Whanganui River Paddling

A multi-day trip down the Whanganui River has long been on the list of “non-biking NZ trips I really must get around to doing one day”. So when friends Josh and Victoria invited me along over Hawke’s Bay Anniversary long weekend, I quickly signed up. Arriving at Taumaranui Canoe Hire, we set about packing three days’ worth of supplies into the provided small barrels and were pleased to not have to put our tents up that night – a shipping container providing bunks and shelter, and no need to pack-up wet nylon after a clear night.

Weather looking good first thing near Taumaranui.

Briefing done, we were off in a van for a couple of hours, sparking many “I’ve ridden down/up this backroad” thoughts. Putting in at Whakahoro, we managed to get ahead of the dozen or so other canoes and set off down the river. With the river high, the current assisted us well all weekend and the rapids were a little less intense than they may have been. There began ninety-odd kilometres of floating down the mighty Whanganui.

The weather was kind, Friday being wonderfully warm and sunny, the following two days more overcast. Even better, the wind was negligible – only occasionally on the nose, often behind us. It made for some blissful stretches of simply just drifting downstream taking in the birdsong and native bush crowding in at the banks.

Short stretches of rapids kept things interesting, but we all managed to stay out of the water – even if the water didn’t always keep off us. Unfortunately, no photos of these fun times – it not being nearly as quick to secure one’s phone as on my bike.

We enjoyed stopping at each campground along the way to stretch our legs and eat – such a river trip provides far more opportunity to carry excessive amounts of food over a bike! How far we had to clamber up to the tent sites and shelters giving further indication just how high this river gets in times of flood. All the campsites we stopped at were in special locations – I think it became a case of, how could they not be?

At John Coull, the hut was full and provided opportunity to chat to various people we’d seen on (and in some cases, in) the river during the day. We nabbed a sweet tent spot and enjoyed snacks while playing cards and keeping an eye on the river. Dinner done and well into twilight there were plenty of native bats to watch darting around in the sky catching their meals. Once dark enough, a good number of glowworms were to be spotted too.

We awoke to an eerily misty morning. The cloud stretching down the small valley across the river particularly memorable.

A leisurely breakfast.

On our way, the cloud soon began to burn off and another enjoyable day on the river commenced.

Conquering the tricky landing, it was time for the obligatory walk up to the Bridge to Nowhere. Bit odd going there both without a bike, and twice in six months. But always a strange sight.

Suddenly, a substantial concrete bridge over a deep canyon.

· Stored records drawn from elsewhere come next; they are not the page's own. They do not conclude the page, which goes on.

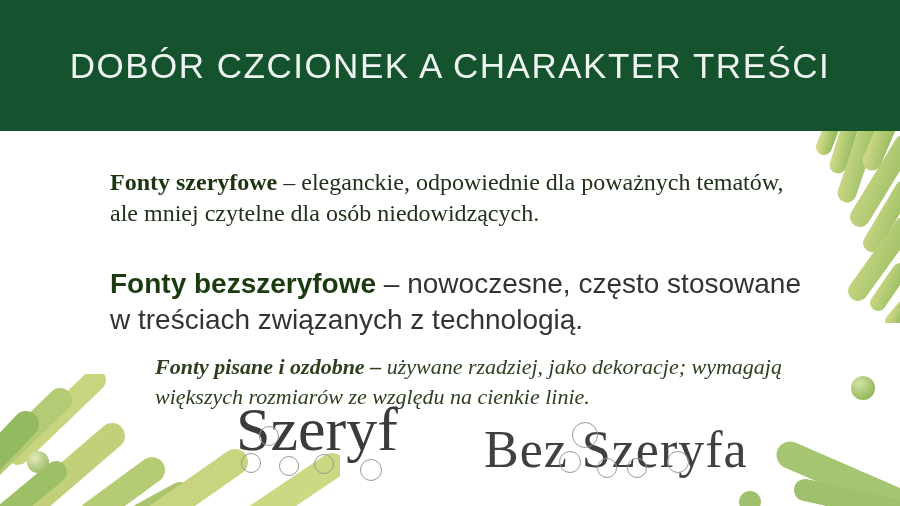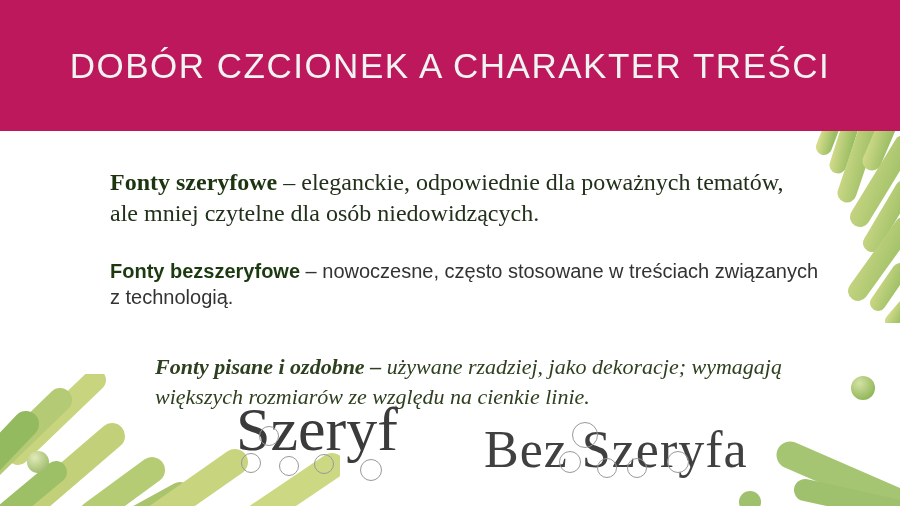--- a/index.html
+++ b/index.html
@@ -10,7 +10,7 @@
   
   .header{
     position:absolute; left:0; top:0; width:900px; height:131px;
-    background:#be185d; display:flex; align-items:center; justify-content:center;
+    background:#14532d; display:flex; align-items:center; justify-content:center;
   }
   .title{
     color:#eef4f1; font-size:35px; font-weight:400; letter-spacing:1.5px;

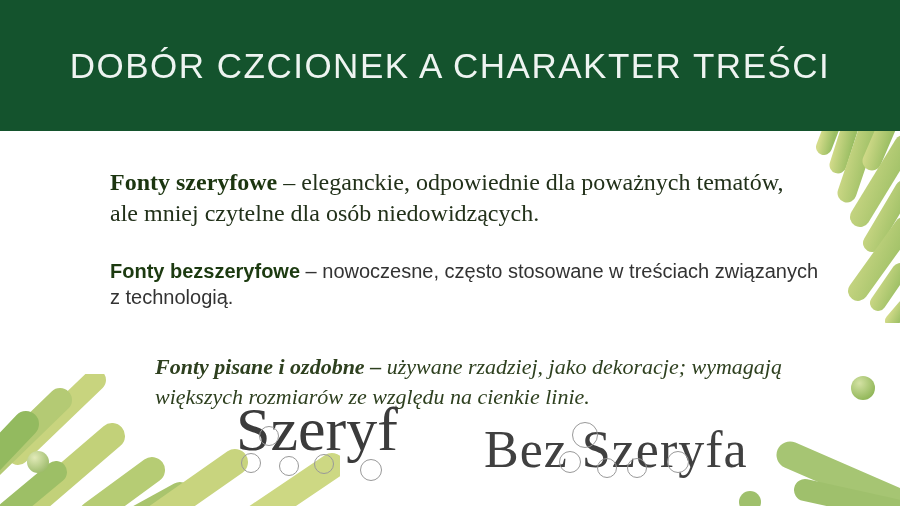--- a/index.html
+++ b/index.html
@@ -25,7 +25,7 @@
   .p1 b{color:#1c3510;}
   .p2{
     position:absolute; left:110px; top:238px; width:715px;
-    font-family:"Liberation Sans",sans-serif; font-size:20px; line-height:1.3;
+    font-family:"Liberation Sans",sans-serif; font-size:28px; line-height:1.3;
     color:#333333;
   }
   .p2 b{color:#1c3a10;}

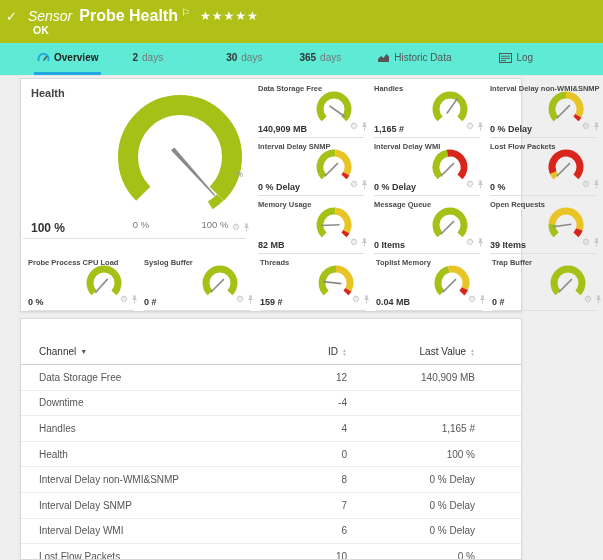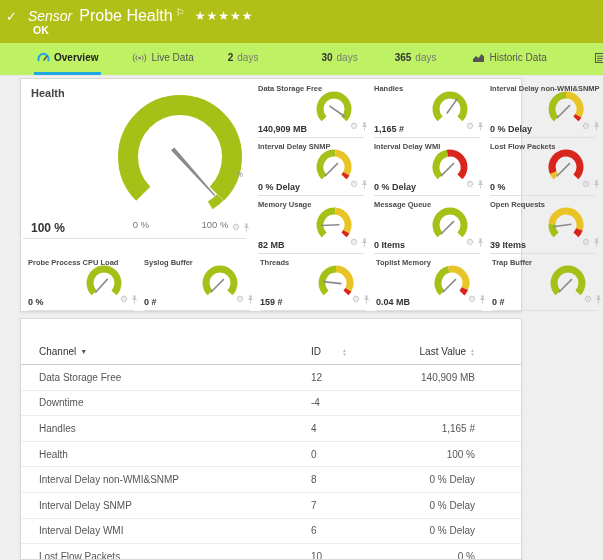--- a/index.html
+++ b/index.html
@@ -14,7 +14,7 @@
   .hline{display:flex;align-items:baseline;padding:7px 0 0 6px;}
   .chk{font-size:13px;font-weight:bold;line-height:13px;}
   .cat{font-style:italic;font-size:14px;margin-left:11px;}
-  .ttl{font-weight:normal;font-size:16px;margin-left:7px;}
+  .ttl{font-weight:bold;font-size:16px;margin-left:7px;}
   .flag{font-size:10px;margin-left:3px;position:relative;top:-5px;}
   .stars{font-size:12px;margin-left:10px;letter-spacing:1px;position:relative;top:-1px;}
   .status{position:absolute;left:33px;top:24px;font-size:10.5px;font-weight:bold;}

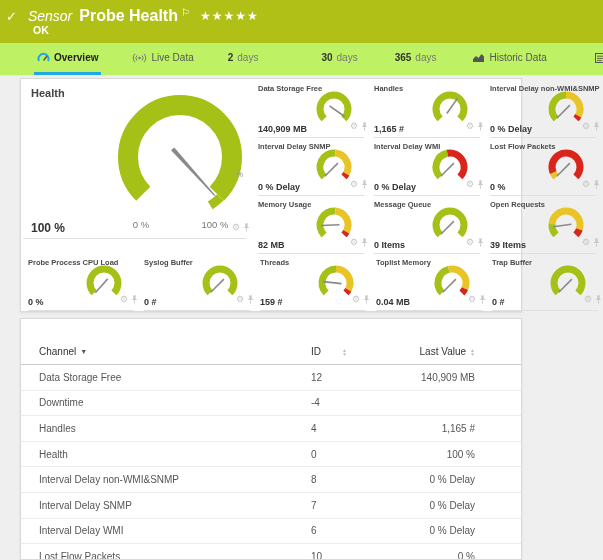--- a/index.html
+++ b/index.html
@@ -19,7 +19,7 @@
   .stars{font-size:12px;margin-left:10px;letter-spacing:1px;position:relative;top:-1px;}
   .status{position:absolute;left:33px;top:24px;font-size:10.5px;font-weight:bold;}
   
-  .tabbar{position:absolute;top:43px;left:0;right:0;height:32px;background:#bef264;
+  .tabbar{position:absolute;top:43px;left:0;right:0;height:32px;background:#5eead4;
     border-bottom:1px solid #e8e8e8;display:flex;align-items:stretch;}
   .tab{display:flex;align-items:center;gap:4px;font-size:10px;color:#555;padding:0 3px;
     border-bottom:3px solid transparent;box-sizing:border-box;cursor:pointer;white-space:nowrap;}

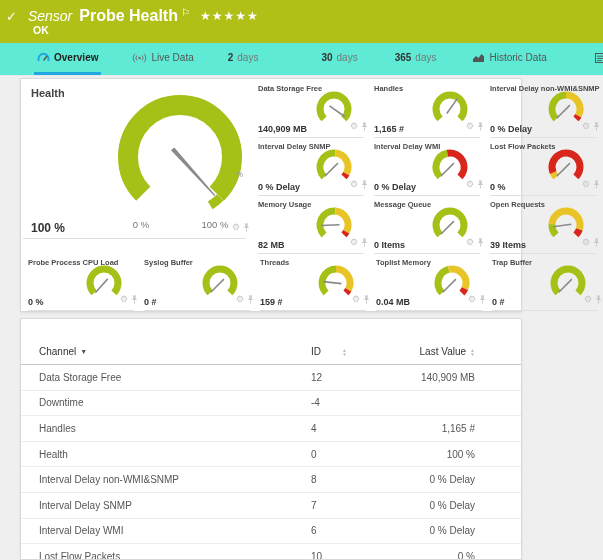--- a/index.html
+++ b/index.html
@@ -83,16 +83,6 @@
       <span class="tlabel">Overview</span>
     </div>
     <div class="tab" style="margin-left: 28px;">
-      <svg width="15" height="10">
-        <circle cx="7.5" cy="5" r="1.3" fill="#777"></circle>
-        <path d="M5 2.5 A3.5 3.5 0 0 0 5 7.5" fill="none" stroke="#777" stroke-width="1"></path>
-        <path d="M10 2.5 A3.5 3.5 0 0 1 10 7.5" fill="none" stroke="#777" stroke-width="1"></path>
-        <path d="M3 0.8 A5.8 5.8 0 0 0 3 9.2" fill="none" stroke="#777" stroke-width="1"></path>
-        <path d="M12 0.8 A5.8 5.8 0 0 1 12 9.2" fill="none" stroke="#777" stroke-width="1"></path>
-      </svg>
-      <span class="tlabel">Live Data</span>
-    </div>
-    <div class="tab" style="margin-left: 28px;">
       <span class="tnum">2</span>
       <span class="tlabel light">days</span>
     </div>

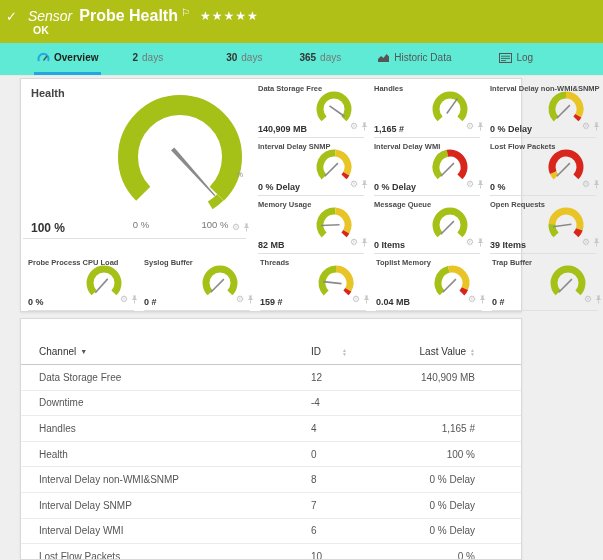--- a/index.html
+++ b/index.html
@@ -53,7 +53,7 @@
     height:24.6px;border-bottom:1px solid #ececec;font-size:10px;color:#555;}
   .thead{margin-top:20px;height:25px;border-bottom:1px solid #c9c9c9;font-weight:normal;color:#333;}
   .c-chan{padding-left:18px;display:flex;align-items:center;}
-  .c-id{text-align:right;display:flex;align-items:center;justify-content:space-between;}
+  .c-id{text-align:right;display:flex;align-items:center;justify-content:flex-end;}
   .c-val{text-align:right;display:flex;align-items:center;justify-content:flex-end;}
   .c-ico{padding-left:72px;display:flex;align-items:center;cursor:pointer;}
   .sort-desc{font-size:7px;color:#555;margin-left:4px;}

Managing to embark with no spills from the slippery rock, we popped across to the true right and the next campsite – a far more pleasant lunch spot. The afternoon cleared nicely for the second half of the day’s paddle.

Camp for the second night was at the private campsite at Ramanui. It had a number of advantages over the DOC one across the water at Tieke, for the same price – gas burners, running water, hot showers, walking access to a bar (at neighbouring lodge), and quad-bike gear ferrying amongst others.

Contemplating the Matemateaonga Track start/end and whether I’d ever return to walk it (or hike-a-bike it, remembering this video), from the comfort of the lodge balcony.

The forecast rain fell early and overnight, so we got the comfort of decamping in the dry before the last three hours of paddling to our Pipiriki end. Soon we were in a long canyon that was quite slow moving – giving ample opportunity to linger and appreciate the surroundings.

At Ngaporo Campsite, taking the opportunity to work through more snacks and check the rapid below.

We’d been warned of three sets of rapids on this last stretch, that above being one of them – it was no worse than ones upstream. I’d spied a cave marked on the topo map, it demanded further investigation.

Somewhere up there, past the mud, is Puraroto Cave.

Curious mud stalagmites from the dripping cave ceiling.

Maybe it wasn’t past the mud, violently shoe-grabbing mud at that.

Mushrooms!

Back in the boats, the next rapid was purported to give a fifty-fifty chance of staying in one’s boat. I got thoroughly soaked, but my wee craft tracked through easily – water washing all over it and me. Good fun, glad it wasn’t a cold day though. With the bush left behind and now with marginal pasture surrounding us, three days on the water was about enough and I was pleased to get out of the last rapid (despite an eddy suddenly sending me off course and almost upstream) and land at Pipiriki.

What an excellent weekend and a long overdue trip down the Whanganui for me. Highly recommended, and not just because so much food can be carried!